Last Updated on Ottobre 4, 2019
La maggior parte degli ambienti di lavoro sono ormai fortemente digitalizzati e l’attività lavorativa costantemente tracciata. La possibilità di controllo che ne consegue diventa un effetto naturale che però si riflette su policy e regolamenti aziendali.
«Parliamo innanzitutto di un bilanciamento degli interessi tra lavoratore e azienda – commenta l’Avv. Federica Paternò partner dello studio Toffoletto De Luca Tamajo. – Vi deve essere massima trasparenza e chiarezza del sistema di regole che disciplina la raccolta, la conservazione e l’utilizzo dei dati dagli strumenti di lavoro in conformità alle norme sulla privacy ed in coerenza con la funzionalità e il governo del rapporto di lavoro.»
Il primo punto che le organizzazioni devono affrontare è, quindi, quello relativo al rispetto della privacy. Il regolamento consente il controllo e autorizza la reazione disciplinare in presenza di comportamenti non rispettosi delle regole. Deve in ogni caso essere formulata una procedura chiara nei controlli e nella modalità di acquisizione dei dati, con il preciso obbligo dell’azienda di darne informazione a tutti i lavoratori. «Tuttavia, è importante sottolineare che il rispetto della privacy deve essere bilaterale, sia le organizzazioni che i dipendenti sono tenuti a seguire le policy», continua l’Avv. Paternò.
L’azienda può controllare l’attività effettuata con gli strumenti di lavoro e gli accessi alla rete? Un dubbio importante su questo punto è riferito soprattutto all’uso dei social network.
«Vi è, infatti, una certa confusione su dove inizi e dove termini l’attività lavorativa e il potere-dovere di controllo del datore di lavoro- sottolinea l’Avv. Francesco Bartolotta, Senior Associate dello studio -. Con le nuove forme di lavoro come lo smart working e tutti i dispositivi che ci mantengono costantemente connessi, luoghi e tempi di lavoro si mescolano e i social network diventano una porta spalancata sul privato dell’utente.»
La distinzione fondamentale va fatta sull’accesso ai social durante o fuori dall’orario di lavoro, successivamente vanno esaminati gli strumenti utilizzati. Se sono personali, l’azienda potrà vietarne drasticamente l’impiego o impedirne l’accesso, se invece sono di proprietà dell’organizzazione il lavoratore dovrà seguire le regole dettate dalla Società. Sulla durata dell’utilizzo si segnala la sentenza n. 3133 della Cassazione del 1° febbraio 2019.

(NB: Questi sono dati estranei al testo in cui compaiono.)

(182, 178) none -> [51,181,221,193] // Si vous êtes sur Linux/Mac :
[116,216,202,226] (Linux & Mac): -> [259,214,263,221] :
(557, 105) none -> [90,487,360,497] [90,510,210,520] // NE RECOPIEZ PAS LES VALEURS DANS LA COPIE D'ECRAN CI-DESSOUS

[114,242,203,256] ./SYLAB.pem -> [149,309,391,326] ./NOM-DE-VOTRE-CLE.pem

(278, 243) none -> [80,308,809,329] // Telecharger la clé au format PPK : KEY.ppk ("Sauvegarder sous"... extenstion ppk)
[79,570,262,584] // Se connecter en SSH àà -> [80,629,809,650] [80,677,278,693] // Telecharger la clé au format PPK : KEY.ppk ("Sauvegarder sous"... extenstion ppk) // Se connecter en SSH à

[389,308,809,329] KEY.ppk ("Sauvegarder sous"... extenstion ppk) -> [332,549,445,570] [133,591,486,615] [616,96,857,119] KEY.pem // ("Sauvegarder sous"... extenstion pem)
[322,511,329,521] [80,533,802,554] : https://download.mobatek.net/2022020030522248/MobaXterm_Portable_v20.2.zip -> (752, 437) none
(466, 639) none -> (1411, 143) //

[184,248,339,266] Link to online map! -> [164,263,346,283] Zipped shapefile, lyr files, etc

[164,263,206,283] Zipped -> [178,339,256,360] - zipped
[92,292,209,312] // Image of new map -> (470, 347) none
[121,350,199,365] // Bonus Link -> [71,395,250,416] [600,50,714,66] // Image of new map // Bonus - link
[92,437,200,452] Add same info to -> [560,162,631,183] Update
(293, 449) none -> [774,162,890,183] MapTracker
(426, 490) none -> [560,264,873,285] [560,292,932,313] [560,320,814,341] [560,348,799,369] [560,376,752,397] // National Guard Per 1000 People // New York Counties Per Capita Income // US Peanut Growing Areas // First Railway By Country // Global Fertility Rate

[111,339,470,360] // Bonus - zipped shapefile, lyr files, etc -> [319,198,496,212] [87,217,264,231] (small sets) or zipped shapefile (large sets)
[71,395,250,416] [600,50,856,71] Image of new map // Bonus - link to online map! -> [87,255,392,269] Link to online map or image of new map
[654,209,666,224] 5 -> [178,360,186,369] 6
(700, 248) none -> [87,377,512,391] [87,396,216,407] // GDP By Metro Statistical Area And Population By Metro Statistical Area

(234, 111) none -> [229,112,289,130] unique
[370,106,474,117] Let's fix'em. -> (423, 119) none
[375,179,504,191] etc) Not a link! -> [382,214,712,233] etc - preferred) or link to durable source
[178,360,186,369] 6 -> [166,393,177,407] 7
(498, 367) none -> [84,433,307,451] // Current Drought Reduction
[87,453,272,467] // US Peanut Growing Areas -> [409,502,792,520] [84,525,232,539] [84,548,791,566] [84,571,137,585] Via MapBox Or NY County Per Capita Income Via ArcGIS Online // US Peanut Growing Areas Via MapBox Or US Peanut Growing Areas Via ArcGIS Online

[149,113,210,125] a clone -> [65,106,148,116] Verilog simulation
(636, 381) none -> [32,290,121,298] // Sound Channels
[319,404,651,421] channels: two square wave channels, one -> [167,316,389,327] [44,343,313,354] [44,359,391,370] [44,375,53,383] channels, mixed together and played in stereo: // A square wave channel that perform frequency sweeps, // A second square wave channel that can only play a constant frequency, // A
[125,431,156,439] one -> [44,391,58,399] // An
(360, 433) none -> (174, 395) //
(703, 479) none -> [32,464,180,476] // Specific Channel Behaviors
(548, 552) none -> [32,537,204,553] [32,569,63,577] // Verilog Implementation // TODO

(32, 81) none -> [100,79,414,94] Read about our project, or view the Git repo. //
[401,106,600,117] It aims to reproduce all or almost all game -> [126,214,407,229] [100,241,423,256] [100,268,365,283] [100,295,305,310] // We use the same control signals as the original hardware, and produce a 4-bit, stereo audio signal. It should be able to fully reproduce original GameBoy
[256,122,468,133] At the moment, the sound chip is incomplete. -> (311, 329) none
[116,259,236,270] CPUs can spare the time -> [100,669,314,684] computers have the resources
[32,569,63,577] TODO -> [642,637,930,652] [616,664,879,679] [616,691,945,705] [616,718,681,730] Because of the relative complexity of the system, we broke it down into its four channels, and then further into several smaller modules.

L’articolo 8 dello statuto dei lavoratori (Divieto di indagini sulle opinioni) e le linee guida del Garante della Privacy dettano, invece, l’orientamento sul controllo dell’attività sui social network del lavoratore da parte del datore di lavoro al di fuori dell’orario di lavoro, sia ai fini dell’assunzione che successivamente. La normativa in questo contesto serve sia ad evitare discriminazioni dovute ad opinioni politiche, religiose, ecc… presenti sui profili personali non rilevanti alla valutazione dell’attitudine professionale, oltre a proteggere la libera espressione.
Lo studio è intervenuto sul tema con una tavola rotonda durante il convegno “Il futuro del lavoro” organizzato da HRC community a Roma.